As of July 3, 2022, Representative Sommers was a member of the following Illinois House committees:

- Adoption & Child Welfare Committee (HACW)
- Economic Opportunity & Equity Committee (HECO)
- Insurance Committee (HINS)
- International Trade & Commerce Committee (HITC)

=== Voting record ===
- 2003 - Voted for allowing the children of immigrants to pay the same college tuition rates as their high school graduation class peers.
- 2005 - Voted against a law that would limit the practice of pension spiking.
- 2007 - Voted to prohibit the State Board of Education or local school boards from giving taxpayer support toward virtual/online education.
- 2009 - Voted to impeach Governor Rod Blagojevich.
- 2009 - Voted against requiring political candidates to claim legal expenses under campaign finance.
- 2011 - Voted against the expansion of gambling.
- 2012 - Voted to allow citizens to record the actions of the police in public areas.
- 2012 - Voted to make plastic bag manufacturers responsible for recycling of the bags they produce.
- 2012 - Voted against easing access to early release for good conduct for prisoners.
- 2013 - Voted against state marriage laws applying equally to marriages of same-sex and different-sex couples and their children.
- 2014 - Voted against Illinois' ratification of the Equal Rights Amendment.
- 2015 - Introduced and voted for legislation to make Pumpkin Pie the official state pie of Illinois.
- 2017 - Voted against legislation requiring a school district to make feminine hygiene products available.
- 2018 - Voted against Illinois' ratification of the Equal Rights Amendment.
- 2019 - Voted against legalizing recreational marijuana in Illinois.

== Electoral history ==
=== 2012 Illinois House campaign ===
On March 20, 2012, Sommer won the Republican primary against opponent Steve Perry with 72% of the votes.
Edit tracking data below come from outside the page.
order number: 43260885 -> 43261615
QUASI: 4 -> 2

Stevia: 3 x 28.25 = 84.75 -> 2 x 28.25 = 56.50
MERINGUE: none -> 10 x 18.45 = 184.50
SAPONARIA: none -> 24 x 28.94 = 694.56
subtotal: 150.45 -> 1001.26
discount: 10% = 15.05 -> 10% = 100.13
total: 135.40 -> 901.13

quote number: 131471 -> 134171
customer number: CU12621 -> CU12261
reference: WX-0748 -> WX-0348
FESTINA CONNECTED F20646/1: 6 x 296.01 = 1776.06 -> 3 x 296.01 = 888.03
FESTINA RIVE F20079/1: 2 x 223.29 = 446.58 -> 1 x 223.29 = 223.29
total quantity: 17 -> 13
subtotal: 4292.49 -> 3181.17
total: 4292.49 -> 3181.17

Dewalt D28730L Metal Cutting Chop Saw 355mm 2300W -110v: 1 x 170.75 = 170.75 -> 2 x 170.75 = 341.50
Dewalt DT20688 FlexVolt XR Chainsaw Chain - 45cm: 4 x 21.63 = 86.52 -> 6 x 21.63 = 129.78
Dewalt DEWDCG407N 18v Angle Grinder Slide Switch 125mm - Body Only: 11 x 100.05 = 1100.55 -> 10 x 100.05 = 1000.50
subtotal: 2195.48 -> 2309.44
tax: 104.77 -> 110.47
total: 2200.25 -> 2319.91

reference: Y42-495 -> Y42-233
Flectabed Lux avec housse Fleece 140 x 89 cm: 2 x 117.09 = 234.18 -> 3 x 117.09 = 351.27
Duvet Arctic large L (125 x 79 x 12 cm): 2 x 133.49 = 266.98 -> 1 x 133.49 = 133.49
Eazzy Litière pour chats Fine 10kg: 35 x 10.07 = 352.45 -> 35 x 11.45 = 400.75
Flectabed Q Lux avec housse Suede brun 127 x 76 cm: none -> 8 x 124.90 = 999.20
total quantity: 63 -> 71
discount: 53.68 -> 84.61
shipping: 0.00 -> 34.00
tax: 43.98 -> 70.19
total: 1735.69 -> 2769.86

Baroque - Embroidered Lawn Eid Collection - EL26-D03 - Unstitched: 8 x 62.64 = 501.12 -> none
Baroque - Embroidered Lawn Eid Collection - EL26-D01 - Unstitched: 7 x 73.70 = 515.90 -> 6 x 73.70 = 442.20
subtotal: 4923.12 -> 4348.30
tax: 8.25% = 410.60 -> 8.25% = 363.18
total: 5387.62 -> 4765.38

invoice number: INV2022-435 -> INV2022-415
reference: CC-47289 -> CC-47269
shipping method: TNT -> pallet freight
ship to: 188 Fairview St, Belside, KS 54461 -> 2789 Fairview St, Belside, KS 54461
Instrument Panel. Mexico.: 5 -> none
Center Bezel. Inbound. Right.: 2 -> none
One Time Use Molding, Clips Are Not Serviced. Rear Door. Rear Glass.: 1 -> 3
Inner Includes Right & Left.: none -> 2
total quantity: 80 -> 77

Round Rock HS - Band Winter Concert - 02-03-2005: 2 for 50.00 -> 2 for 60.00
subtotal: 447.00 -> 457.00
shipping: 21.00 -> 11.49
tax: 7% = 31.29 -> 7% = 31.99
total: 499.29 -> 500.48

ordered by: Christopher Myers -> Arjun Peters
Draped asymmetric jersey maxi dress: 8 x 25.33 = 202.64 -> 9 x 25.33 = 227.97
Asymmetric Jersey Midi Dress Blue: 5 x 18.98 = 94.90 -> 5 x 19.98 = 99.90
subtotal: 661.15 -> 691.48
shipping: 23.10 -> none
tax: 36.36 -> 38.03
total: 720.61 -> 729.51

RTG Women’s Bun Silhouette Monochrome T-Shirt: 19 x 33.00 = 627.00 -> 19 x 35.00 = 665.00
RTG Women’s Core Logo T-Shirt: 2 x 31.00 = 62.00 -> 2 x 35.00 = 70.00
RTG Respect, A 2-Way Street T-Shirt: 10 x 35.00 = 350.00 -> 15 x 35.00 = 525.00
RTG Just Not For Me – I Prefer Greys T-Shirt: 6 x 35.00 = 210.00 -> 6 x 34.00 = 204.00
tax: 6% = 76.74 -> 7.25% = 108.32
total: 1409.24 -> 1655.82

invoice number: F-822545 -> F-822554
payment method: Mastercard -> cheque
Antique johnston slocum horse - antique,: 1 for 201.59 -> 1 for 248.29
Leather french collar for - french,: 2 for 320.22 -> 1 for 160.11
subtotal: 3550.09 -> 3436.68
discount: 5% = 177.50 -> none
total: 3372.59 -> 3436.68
Sommer was uncontested in the general election, and was re-elected on November 6, 2012.

=== 2018 Illinois House campaign ===
In the 2018 Illinois legislative election, Sommer faced an opponent in a general election for the first time since 2008. Sommer won the election against Democrat Jill Blair with 58.7% of votes. He ran unopposed in the Republican primary election.

=== 2020 Illinois House campaign ===
Sommer won re-election in the 2020 Illinois legislative election against Libertarian Ken Allison and Democrat Karla Bailey-Smith, earning 60.1% of votes. Allison and Bailey-Smith earned 4.4% and 35.4% of votes, respectively. He ran unopposed in the Republican primary election.